A code of silence surrounds a quirky hand-painted zebra crossing that popped up in the dead of the night in the popular beachside town of Kuaotunu in the Coromandel.
But the local council is not amused, saying the makeshift crossing between a reserve and shops is illegal and confusing, and anyone using it should do so at their own risk.
Thames-Coromandel District Council is planning to remove the wavy white stripes on Black Jack Rd near the cafe and iconic Luke's Kitchen restaurant as soon as it can - but that won't be until after Christmas.
The controversial street art appeared last week and comes just as thousands of out of towners are expected to flock to the picturesque holiday hot spot.
The community has been calling on Waka Kotahi NZ Transport Agency and TCDC to improve safety on the busy road for almost 10 years after a number of near-misses on the sharp corner.
Kuaotunu Residents and Ratepayers Association chairman Brent Page said residents were frustrated by the lack of action, which had been coming to a head over the past six months.
Certain members of the community appeared to have taken the law into their own hands and painted the crossing at a spot designed for one on the 45 degree corner by Luke's Kitchen. The road was also a thoroughfare to Opito Bay and Otama Beach.
"Certainly there's been enough speculation about who may have done it, but I would say the code of silence is definitely locked done on that one and rightly so."
Page's property overlooks the area and he said so far the crossing appeared to be working remarkably well.
"We don't condone activity that contravenes current legislation, however I would have to say as chair of KRA, I'm proud to be elected by a community that takes measures to protect the safety of its villages in the face of years of bureaucratic inaction."
He was pleased the council and Waka Kotahi might finally take some action as a result and said they weren't necessarily asking for the speed limit to be reduced, but for more of a shared zone such as the one in Garden Place in Hamilton.
The association had even offered to co-fund any safety measures.
TCDC roading manager Ed Varley said the council was working with the local ratepayers' association and Waka Kotahi to manage driver speed and pedestrian safety on this part of Black Jack Road.
Varley ruled out a zebra crossing being part of these proposals and said there were no historical safety issues with this location other than more people walking in the area over summer.

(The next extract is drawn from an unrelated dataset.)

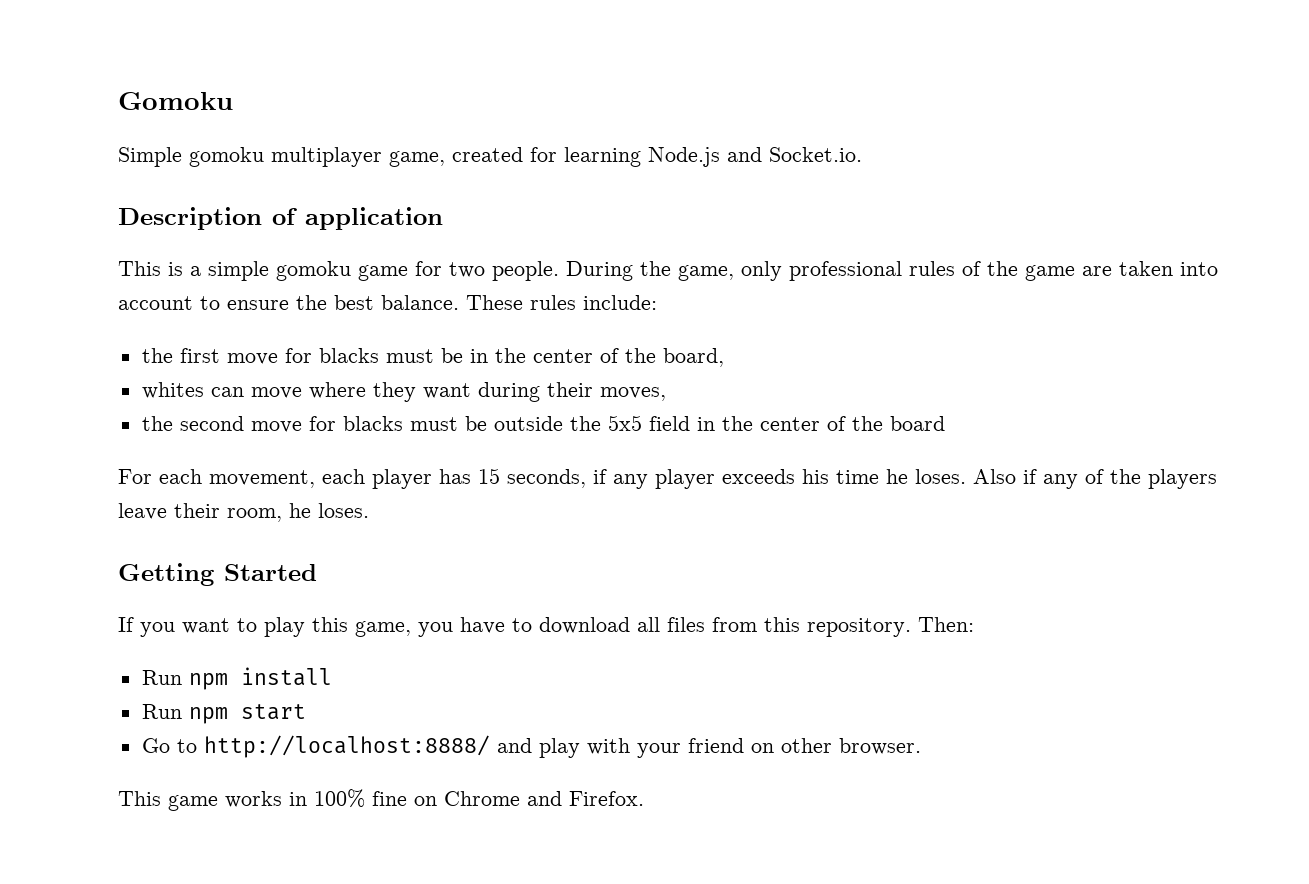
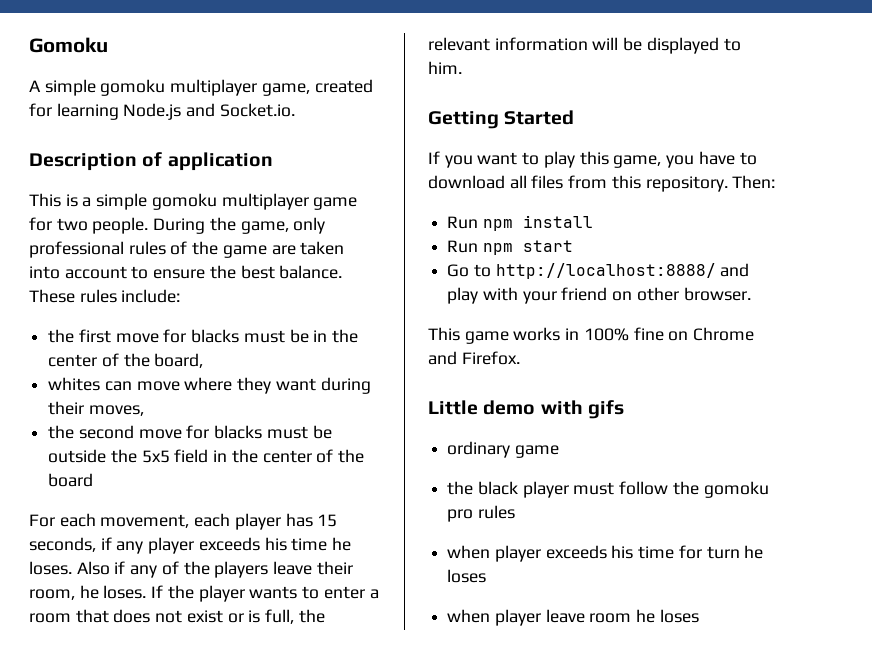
[118,147,182,167] Simple -> [29,79,96,96] A simple
(351, 271) none -> [221,193,309,210] multiplayer
(369, 510) none -> [151,585,379,602] [29,609,325,624] [428,37,741,54] [428,61,462,74] If the player wants to enter a room that does not exist or is full, the relevant information will be displayed to him.
(644, 798) none -> [428,400,624,419] [447,441,559,458] [447,481,769,498] [447,505,515,522] [447,545,764,562] [447,569,487,583] [447,609,699,626] // Little demo with gifs // ordinary game // the black player must follow the gomoku pro rules // when player exceeds his time for turn he loses // when player leave room he loses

"The markings are illegal and create a safety issue by generating potential confusion on priority between drivers and pedestrians. The road marking is non-compliant with current standards and will be removed by our council as soon as possible.
"Anybody using the crossing does so at their own risk, and pedestrians have no priority over vehicle traffic."
The council has erected warning signs to try to reduce the potential for accidents until it can remove it.
If an accident occurred at the makeshift crossing, then those involved in painting the unauthorised markings may be held liable for injury and could face criminal prosecution, Varley said.
TCDC has involved police and wants members of the public with any information regarding the person or persons responsible for the unauthorised markings to contact them quoting incident number OR-269054N.